AMD is also working on a multi-threading technology of its own to rival Intel's HyperThreading, that exploits Bulldozer's branched integer processing backed by shared floating point design, which AMD believes to be so efficient, that each SMT worker thread can be deemed a core in its own merit, and further be backed by competing threads per "core". AMD is working on another micro-architecture codenamed "Bobcat", which is a downscale implementation of Bulldozer, with which it will take on low-power and high performance per Watt segments that extend from all-in-One PCs all the way down to hand-held devices and 8-inch tablets. We will explore the Bulldozer architecture in some detail.
Bulldozer: The Turbo Diesel Engine
In many respects, the Bulldozer architecture is comparable to a diesel engine. Lower RPM (clock-speeds), high torque (instructions per second). When implemented, Bulldozer-based processors could outperform competing processor architectures at much lower clock speeds, due to one critical area AMD seems to have finally addressed: instructions per clock (IPC), unlike with the 65 nm "Barcelona" or 45 nm "Shanghai" architectures that upped IPC synthetically by using other means (such as backing the cores up with a level-3 cache, upping the uncore/northbridge clock speeds), the 32 nm Bulldozer actually features a broad integer unit with eight integer pipelines split into two portions, each portion having its own scheduler and L1 Data cache.

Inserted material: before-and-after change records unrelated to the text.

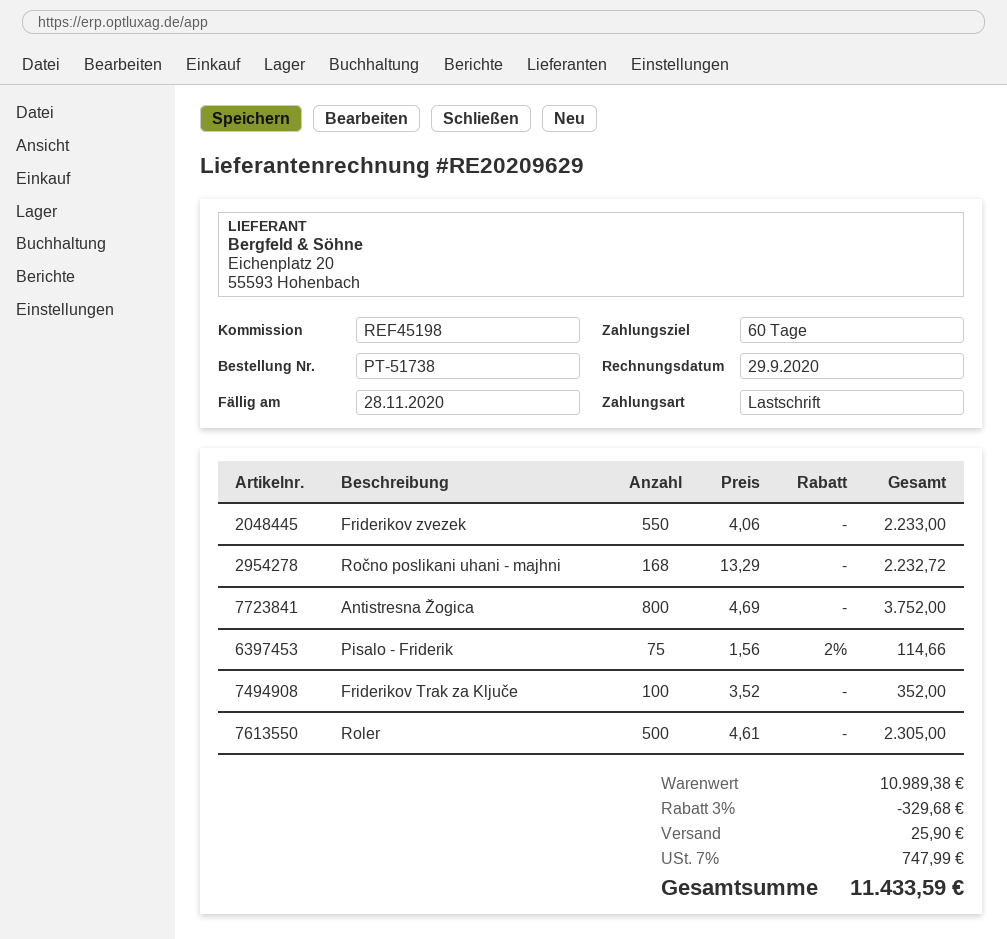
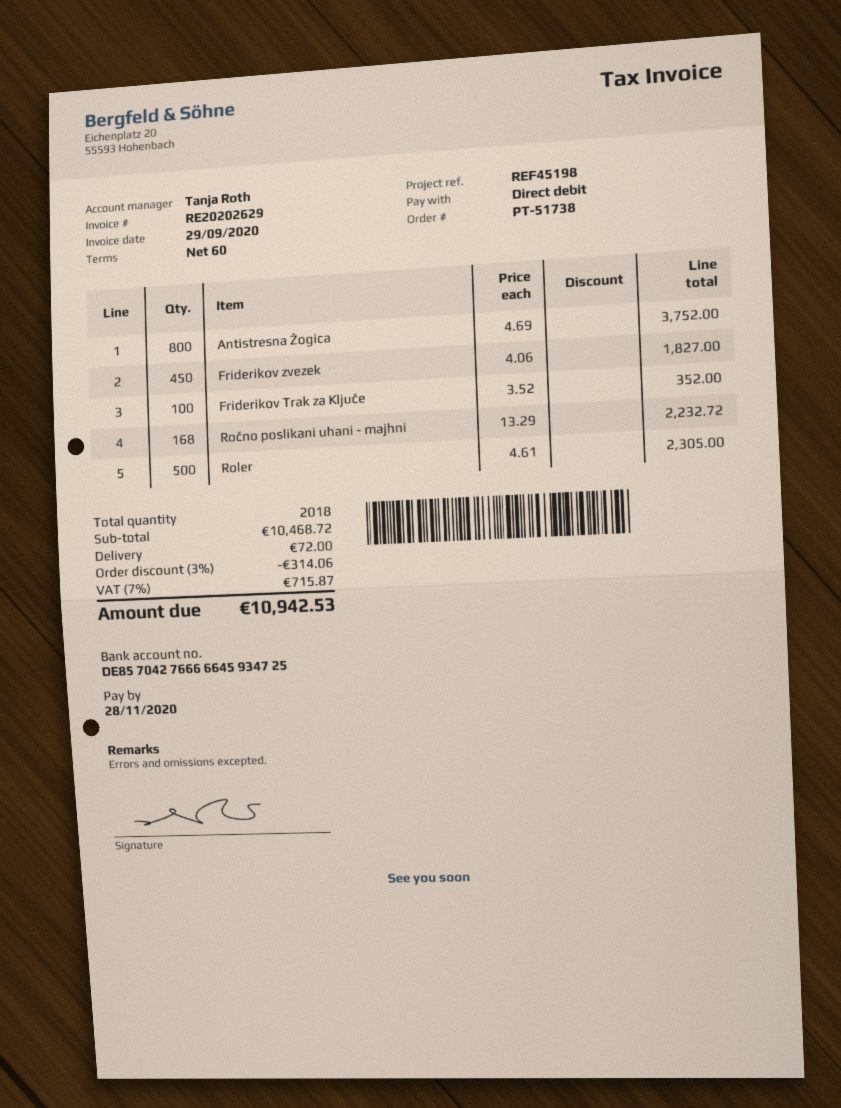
invoice number: RE20209629 -> RE20202629
Friderikov zvezek: 550 x 4.06 = 2233.00 -> 450 x 4.06 = 1827.00
Pisalo - Friderik: 75 x 1.56 - 2% = 114.66 -> none
subtotal: 10989.38 -> 10468.72
discount: 3% = 329.68 -> 3% = 314.06
shipping: 25.90 -> 72.00
tax: 7% = 747.99 -> 7% = 715.87
total: 11433.59 -> 10942.53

Parallelism: A Radical Approach?
Back when analysts were pinning high hopes on the Barcelona architecture, their hopes were fueled by early reports suggesting that AMD was using wide 128-bit wide floating point units, leading analysts to believe that AMD may have conquered its biggest nemesis - floating point performance, in turn its pure math crunching abilities. However, that wasn't exactly to be. That's because the processor's overall number crunching abilities were pegged to its floating point performance, ignoring the integer units.



AMD split 8 integers per core into two blocks, each block having four integer pipelines, an integer scheduler for those, and an L1 Data cache. These constitute the lowest level of "dedicated components", dedicated to processor threads. There is a shared floating point unit between the two, with two 128-bit FMACs, arbitrated by a floating point scheduler. The Fetch/Decode, an L2 cache, and the FPU constitute "shared" components.

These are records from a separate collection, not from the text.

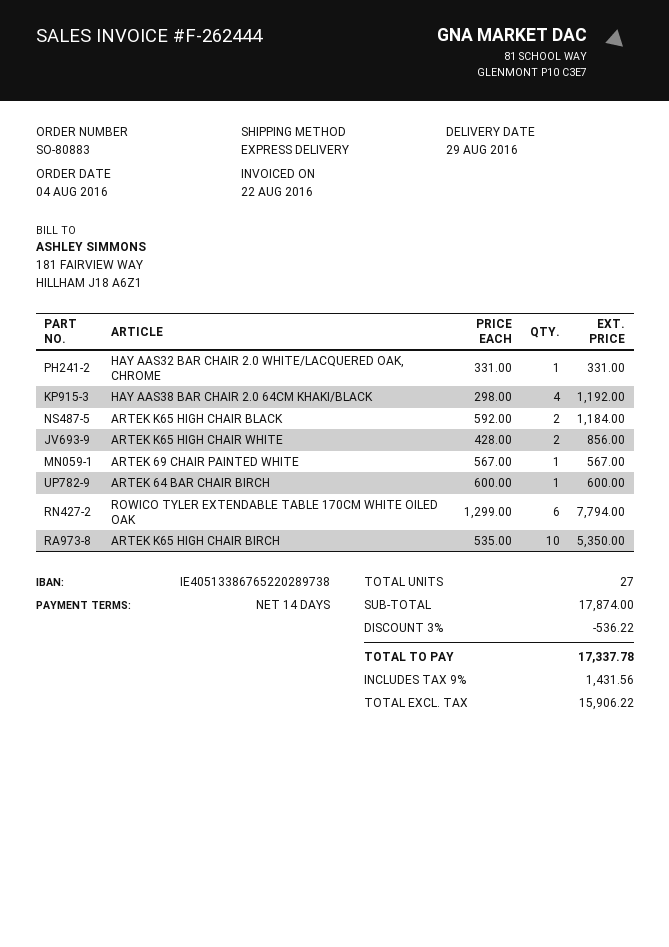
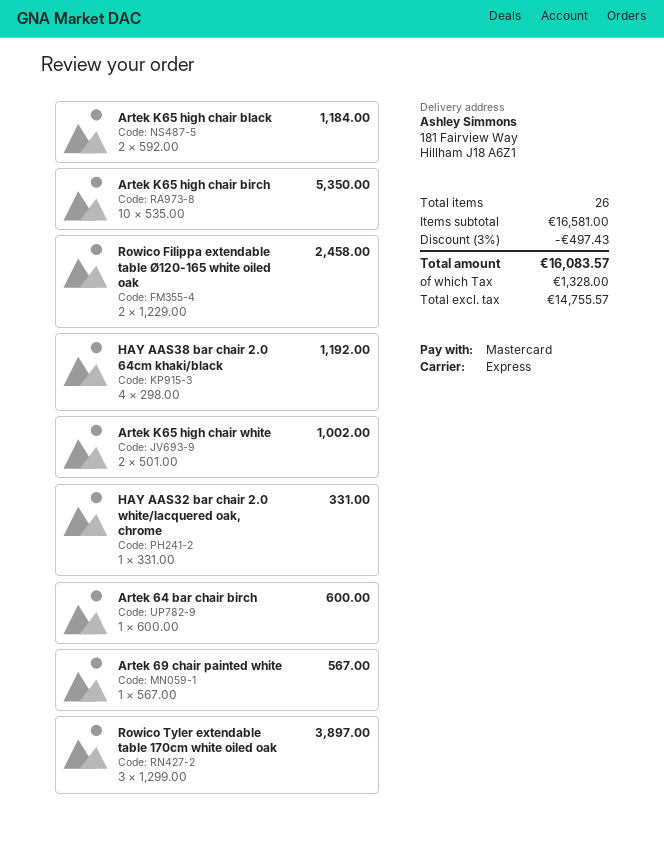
ARTEK K65 HIGH CHAIR WHITE: 2 x 428.00 = 856.00 -> 2 x 501.00 = 1002.00
ROWICO TYLER EXTENDABLE TABLE 170CM WHITE OILED OAK: 6 x 1299.00 = 7794.00 -> 3 x 1299.00 = 3897.00
Rowico Filippa extendable table Ø120-165 white oiled oak: none -> 2 x 1229.00 = 2458.00
total quantity: 27 -> 26
subtotal: 17874.00 -> 16581.00
discount: 3% = 536.22 -> 3% = 497.43
net: 15906.22 -> 14755.57
tax: 1431.56 -> 1328.00
total: 17337.78 -> 16083.57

AMD is implementing a simultaneous multithreading (SMT) technology, it can split each of the "dedicated" components (in this case, the integer unit) to deal with a thread of its own, while sharing certain components with the other integer unit, and effectively make each set of dedicated components a "core" in its own merit of efficiency. This way, the actual core of the Bulldozer die is deemed a "module", a superlative of two cores, and the Bulldozer die (chip) features n-number of modules depending on the model.
So now you have a chip with eight cores with much lower die sizes and transistor counts compared to a hypothetical 32 nm K10 8-core processor. It is unclear whether AMD wants to further push down SMT to the "core" level and run two threads simultaneously over dedicated components, but one thing for sure is that AMD has embraced SMT in some form or another. In all this, the chip-level parallelism is transparent to the operating system, it will only see a fixed number of logical processors, without any special software or driver requirement.

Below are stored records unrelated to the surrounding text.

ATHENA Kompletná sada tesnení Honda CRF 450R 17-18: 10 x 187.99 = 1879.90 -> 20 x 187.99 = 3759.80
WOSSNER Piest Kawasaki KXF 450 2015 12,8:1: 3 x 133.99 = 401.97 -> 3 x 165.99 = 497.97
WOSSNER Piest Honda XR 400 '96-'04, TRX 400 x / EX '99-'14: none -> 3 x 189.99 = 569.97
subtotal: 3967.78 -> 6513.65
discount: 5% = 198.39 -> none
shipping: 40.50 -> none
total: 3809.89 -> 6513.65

So in one go, AMD shot up its integer performance. Either a thread makes use of one integer unit with its four pipelines, or deals with both the integer units arbitrated by the fetch/decode, and the shared FPU.

Outside the modules
At the chip-level, there's a large L3 cache, a northbridge that integrates the PCI-Express root complex, and an integrated memory controller. Since the northbridge is completely on the chip, the processor does not need to deal with the rest of the system with a HyperTransport link. It connects to the chipset (which is now relegated to a southbridge, much like Intel's Ibex Peak), using A-Link Express, which like DMI, is essentially a PCI-Express link. It is important to note that all modules and extra-modular components are present on the same piece of silicon die. Because of this design change, Bulldozer processors will come in totally new packages that are not backwards compatible with older AMD sockets such as AM3 or AM2(+).
Expectations
Not surprisingly, AMD isn't talking about Bulldozer as the next big thing since dual-core processors (something it did with Barcelona). AMD currently does have an 8-core and 12-core processors codenamed "Magny-Cours", which are multichip modules of Shanghai (4-core) and Istanbul (6-core) dies. AMD expects an 8-core Bulldozer implementation (built with four modules), to have 50% higher performance-per-watt compared to Magny-Cours.



Market Segments
As mentioned in the graphic before, AMD's modular design allows it to create different products by simply controlling the number of modules on the die (by whichever method). With this, AMD will have processors ready with most PC and server market segments, all the way from desktop PCs, enthusiast-grade PCs, notebooks, to servers. AMD expects to have a full-fledged lineup in 2011. The first Bulldozer CPUs will be sold to the server market.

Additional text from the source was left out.